During my tenure of duty in Saudi Arabia (1998-2002), besides learning about how Saudis regarded various nationalities, one also discovered the uncharitable sentiment where, after Yemenis, Egyptians were held in the lowest esteem by the Arab world. Because of the nature of duty and a very privileged position one could not really find out why so, but the lesson stood out in all its stark reality that dreadful night in Dubai airport. Popular regard about nationalities and peoples are formed after years, maybe centuries, of interaction, business and coexistence. At the Emirates connections counter, responsible to facilitate passengers on connecting flights, were two Egyptian officials, possibly the ones just above blue-collar workmen; at least their rough mannerism and uncouth body language betrayed that sense: typically evasive, inconsistent and talkative. They wore unconcerned faces before inquiring passengers of the cancelled flights, who were worried about their families and friends. Most annoyingly, these fellows kept contemptuously throwing up their hands saying, “The airline is not at fault; weather is in God’s hands.” They had to be told that nobody was faulting the airline for the cancellation but were merely asking for facilitation as Emirates passengers, particularly for the weaker passengers. These two obdurate men did not even have the moral courage to indicate that there was a hotel somewhere in the terminal itself, about which we found out very late. It was obvious that these deskmen could not gather enough strength to talk to their cloistered Emirates bosses about the agitation and discomfort of the stranded passengers, and kept manufacturing false responses.
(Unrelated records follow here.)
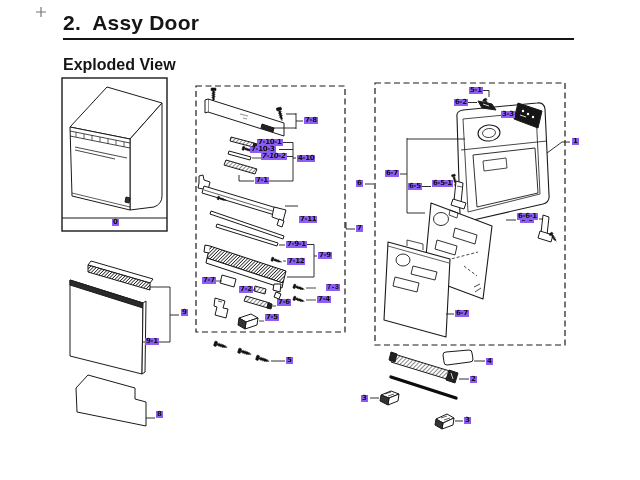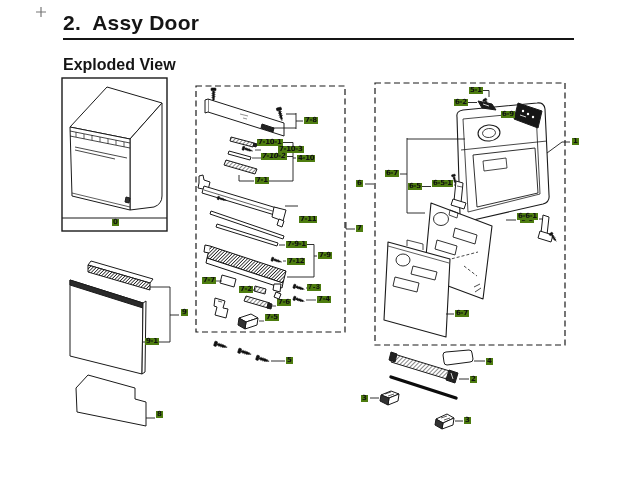--- a/index.html
+++ b/index.html
@@ -11,7 +11,7 @@
                 font-family:"Liberation Sans",sans-serif;color:#151515;}
   .subtitle{position:absolute;left:63px;top:56px;font-size:16px;font-weight:bold;color:#151515;}
   .callout{position:absolute;font-family:"DejaVu Sans",sans-serif;font-size:7px;font-weight:bold;
-           line-height:1;letter-spacing:-0.3px;color:#111;background:#4d7c0f;padding:0 1px;white-space:nowrap;}
+           line-height:1;letter-spacing:-0.3px;color:#111;background:#8b5cf6;padding:0 1px;white-space:nowrap;}
   .cropmark{position:absolute;left:36px;top:7px;width:10px;height:10px;}
 </style>
 </head>

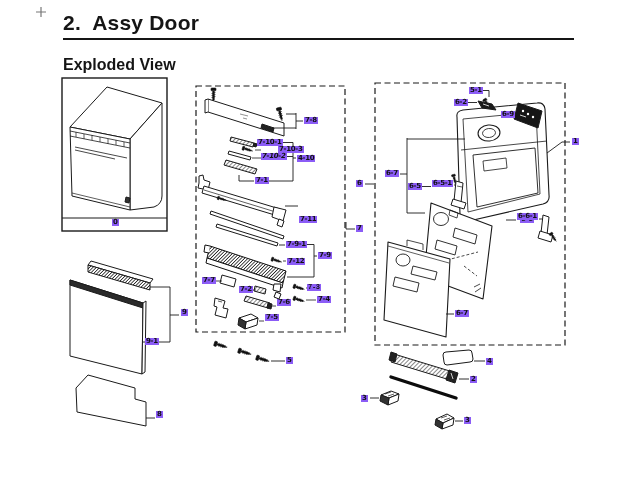--- a/index.html
+++ b/index.html
@@ -293,7 +293,7 @@
 
   <span class="callout" style="left:469px;top:87px;">5-1</span>
   <span class="callout" style="left:454px;top:99px;">6-2</span>
-  <span class="callout" style="left:501px;top:111px;">6-9</span>
+  <span class="callout" style="left:501px;top:111px;">3-3</span>
   <span class="callout" style="left:572px;top:138px;">1</span>
   <span class="callout" style="left:385px;top:170px;">6-7</span>
   <span class="callout" style="left:408px;top:183px;">6-5</span>

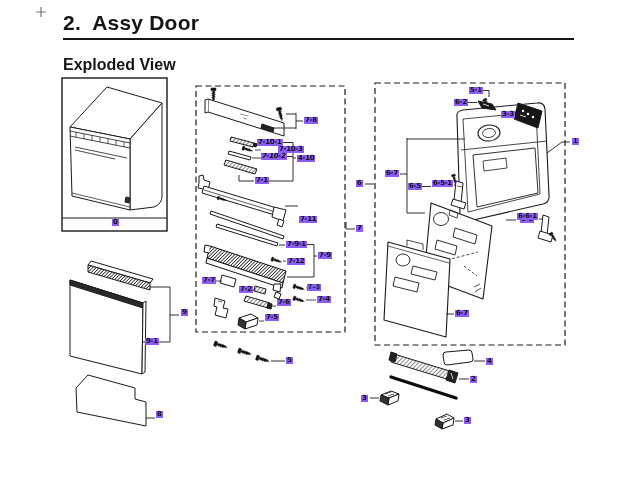--- a/index.html
+++ b/index.html
@@ -272,7 +272,7 @@
 
   <span class="callout" style="left:304px;top:117px;">7-8</span>
   <span class="callout" style="left:257px;top:139px;">7-10-1</span>
-  <span class="callout" style="left:278px;top:146px;">7-10-3</span>
+  <span class="callout" style="left:250px;top:146px;">7-10-3</span>
   <span class="callout" style="left:261px;top:153px;font-style:italic;">7-10-2</span>
   <span class="callout" style="left:297px;top:155px;">4-10</span>
   <span class="callout" style="left:255px;top:177px;">7-1</span>

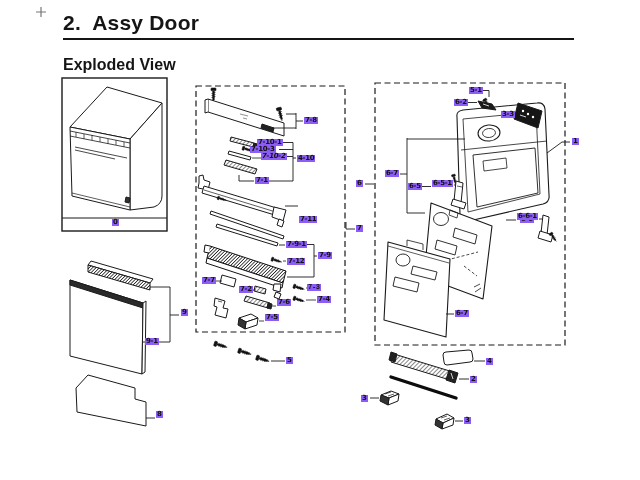--- a/index.html
+++ b/index.html
@@ -282,7 +282,7 @@
   <span class="callout" style="left:287px;top:258px;">7-12</span>
   <span class="callout" style="left:202px;top:277px;">7-7</span>
   <span class="callout" style="left:239px;top:286px;">7-2</span>
-  <span class="callout" style="left:307px;top:284px;font-family:Liberation Mono, monospace;">7-3</span>
+  <span class="callout" style="left:326px;top:284px;font-family:Liberation Mono, monospace;">7-3</span>
   <span class="callout" style="left:277px;top:299px;">7-6</span>
   <span class="callout" style="left:317px;top:296px;">7-4</span>
   <span class="callout" style="left:265px;top:314px;">7-5</span>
Only last year Emirates posted a net profit of one billion dollars. Spending a few thousand dollars on their stranded passengers that miserable night would not have caused them a huge loss of revenue. Raking up money at the cost of moral obligation to others and courtesy is exceedingly bad business. Perhaps heaps of wealth and success by default generate isolative apathy, which normally foretells a looming disaster.